Das helle Fleisch des Federviehs ist in, es gilt als gesund - und es ist vergleichsweise günstig. Nicht zuletzt deshalb überholte Geflügel bereits 1992 Rindfleisch als das am meisten verspeiste Fleisch, so das US-Landwirtschaftsministerium. 97,5 Pfund Hühnchen aßen Amerikaner demnach im vorigen Jahr pro Person. Zum Vergleich: Im Jahr 1960 waren es erst 28 Pfund.

Der Trend zeigt weiter nach oben, die Umsätze der Fast-Food-Ketten ziehen an. In den "Chicken-Wars" verdankt Primus Chick-fil-A die Oberhand einem sehr frühen Start: Bereits 1964 kreierte die Kette ihr Sandwich aus frittiertem Geflügelfleisch mit zwei Gurkenscheiben in einem getoasteten, mit Butter bestrichenen Brötchen. Doch mindestens zehn schlagkräftige Konkurrenten haben dem Rekordhalter inzwischen den Kampf angesagt.

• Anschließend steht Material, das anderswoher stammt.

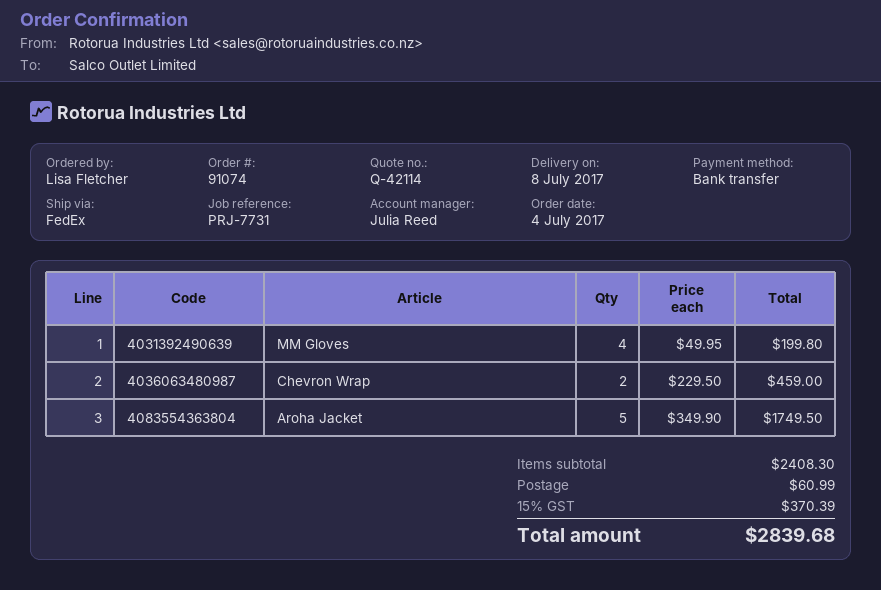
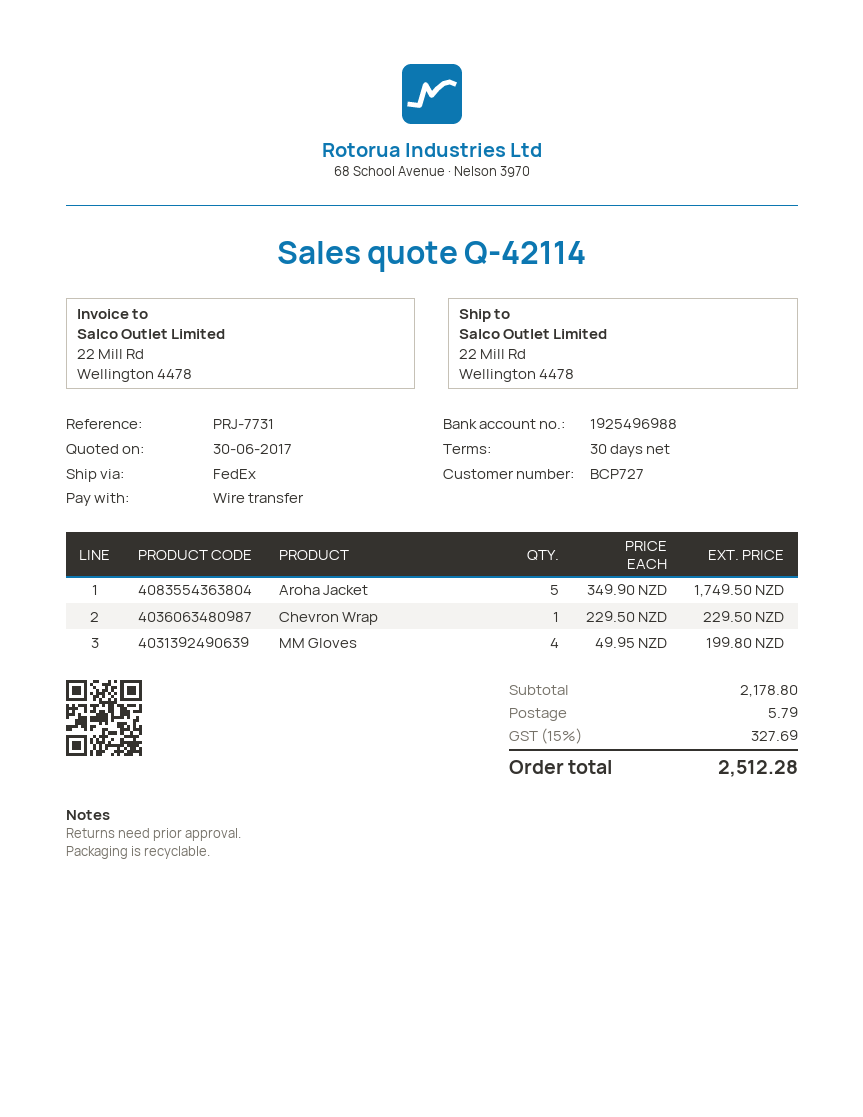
Chevron Wrap: 2 x 229.50 = 459.00 -> 1 x 229.50 = 229.50
subtotal: 2408.30 -> 2178.80
shipping: 60.99 -> 5.79
tax: 15% = 370.39 -> 15% = 327.69
total: 2839.68 -> 2512.28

Wettkochen der Sandwichbastler

Im August 2019 brachte die Kette Popeyes ein Huhnsandwich auf die Speisekarte, das aus einer knusprig gebratenen Hühnerbrust mit Gurkenscheiben, einem Klecks Mayo oder würziger Cajunsoße nach Wahl besteht, serviert wird die Kreation in einem Briochebrötchen. Das Sandwich war gleich so beliebt, dass es innerhalb weniger Tage landesweit ausverkauft war. Erst gut zwei Monate später, am 3. November und dem nationalen Sandwichtag, gab es den Bestseller wieder. Das Comeback wurde überschattet von einem Zwischenfall, als in einer Popeyes-Filiale in Maryland ein Streit ausbrach. Im Chaos kam es zu Drängeleien um das begehrte Sandwich, ein Kunde wurde mit einem Messer attackiert und verstarb auf dem Parkplatz.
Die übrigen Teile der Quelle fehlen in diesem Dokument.